/us-accidents-data-engineering

Udacity Data Engineer Nanodegree - Capstone project

Primary LanguagePython

us-accidents-data-enginering

Introduction

This is a capstone project for the Udacity DataEngineering Nanodegree. The purpose of the data engineering capstone project is to give you a chance to combine everything learned throughout the program.

Datasets

We are going to work with 3 different datasets and try to combine them in a useful way to extract meaningful information.

Dataset Sources:

  • US Accidents (2.25 million records, 819 MB, CSV)
    • This is a countrywide traffic accident dataset, which covers 49 states of the United States.
  • US Cities: Demographics (2892 records, 255 KB, CSV)
    • This dataset contains information about the demographics of all US cities and census-designated places with a population greater or equal to 65,000.
  • Airport Codes (17 MB, JSON)
    • This dataset contains the list of many airport codes in the wordls.

Goal

The idea is to create an optimized data lake which will enable users to analyze accidents data and determine root causes of accidents. The main goal of this project is to build an end to end data pipeline which is capable to work with big volumes of data. We want to clean, transform and load the data to our optimized data lake on S3. The data lake will consist of logical tables partitioned by certain columns to optimize query latency.

Technologies

We are going to store our data lake on Amazon S3, which is is an object storage service that offers industry-leading scalability, data availability, security, and performance. S3 is a perfect places for storing our data partitioned and grouped in files. It has low cost and a lot of flexibility.

For our ETL process we are using Apache Spark running on an EMR cluster on AWS. Sprak provides great performance because it stores the data in-memory shared across the cluster.

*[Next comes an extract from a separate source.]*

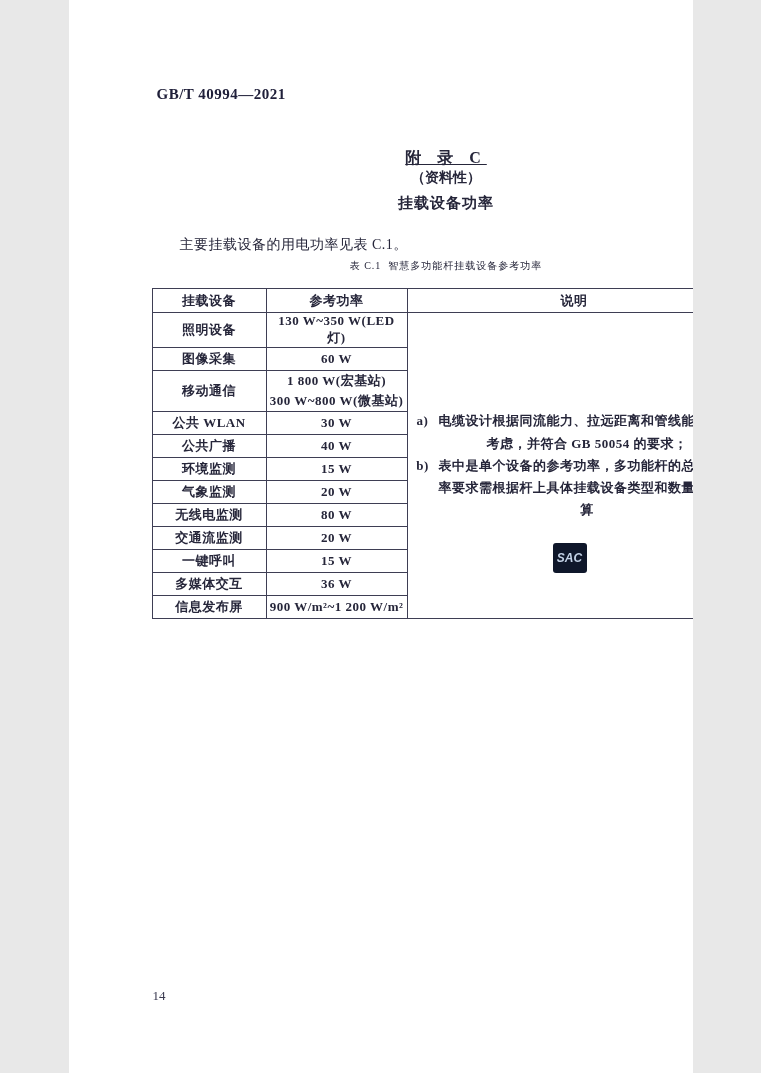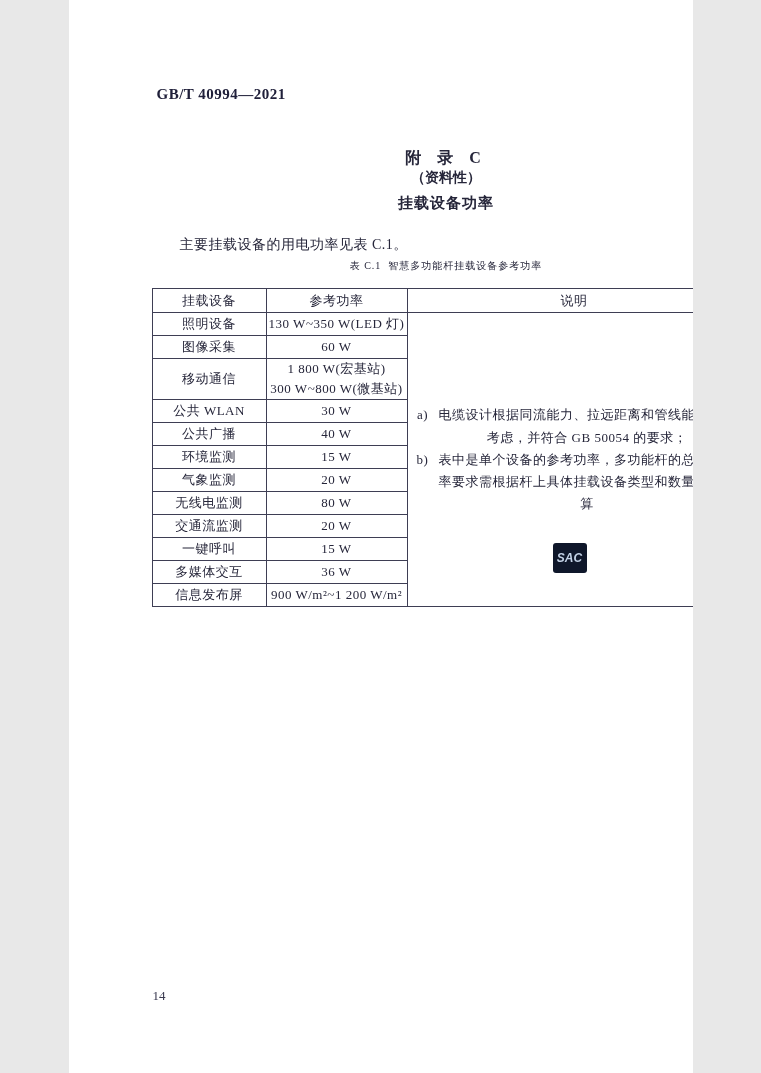"附 录 C" .title-line1 { text-decoration: none -> underline }
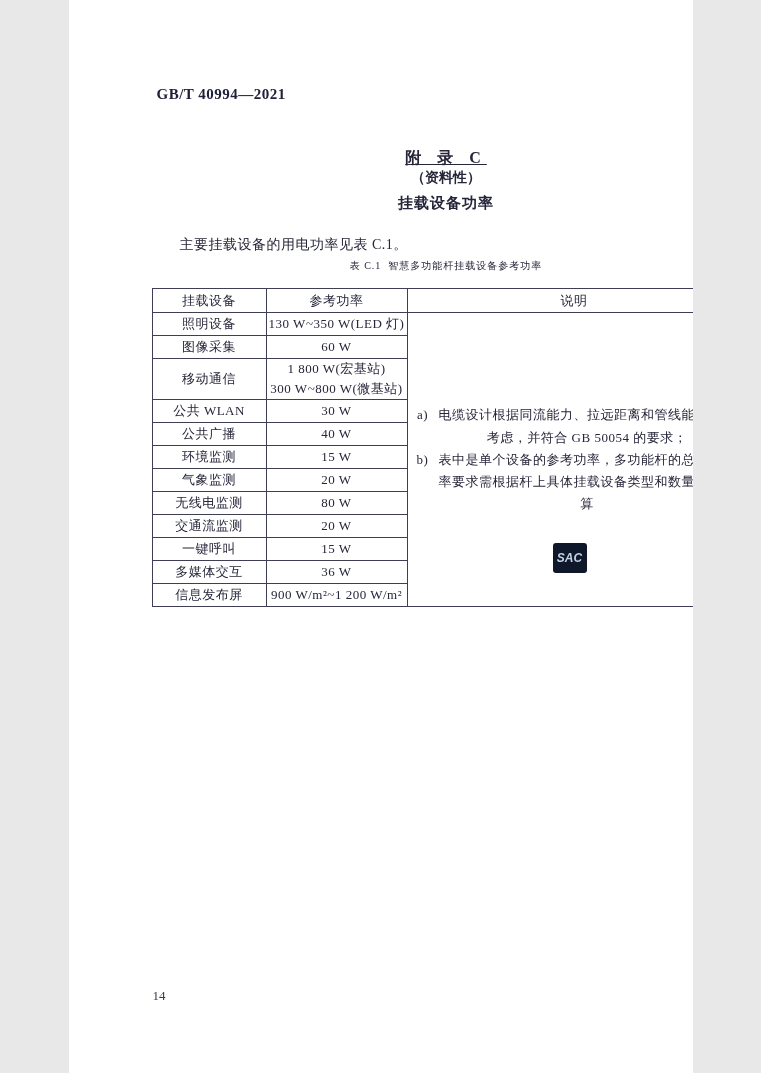"挂载设备" table.ref-table td, table.ref-table th { font-weight: normal -> bold }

Finally, to orchestrate everything, we are going to build a data pipeline using Apache Airflow. Airflow provides an intuitive UI where we can track the progress and bottlenecks of our pipelines.

Explore Data Quality

First we need to explore the data to identify data quality issues, like missing values, duplicate data, etc.

Regarding tha City Demographics dataset, the data is containing duplicate rows regarding the pair (city, state). In our case we are more interested in the total population of the place so we are going to drop those duplicates.

The US Accidents dataset is of good quality, but it contains a lot of columns (50). In our case we are going to use only a subset of these columns so we are going to extract them in the ETL process. Despite only needing a subset of the columns for the optimized data lake, we are going to upload all columns into the raw data lake, because in the future we may decide to enrich our data model and add more columns, so it is a good idea to store the raw data in S3.

The Airports dataset contains some missing values, but the columns that we are interested in such as airport_code, type and name are of good quality. Also the dataset contains airport data for the whole world, so we need to filter only the rows with continent='NA' and country='US'.

Data Model

As mentioned in the introduction, the data will be modeled in a data lake on S3. Data lakes are a relatively new concept, which was introduced during the increase of the volume of the data companies are working with every day. The idea is that we want to have a single source of truth for data in our system. At the beginning we may not be sure in how many different ways are we going to use this data so a flexible schema is needed. Data is stored as object blobs or plain files, and usually partitioned in folders by some columns.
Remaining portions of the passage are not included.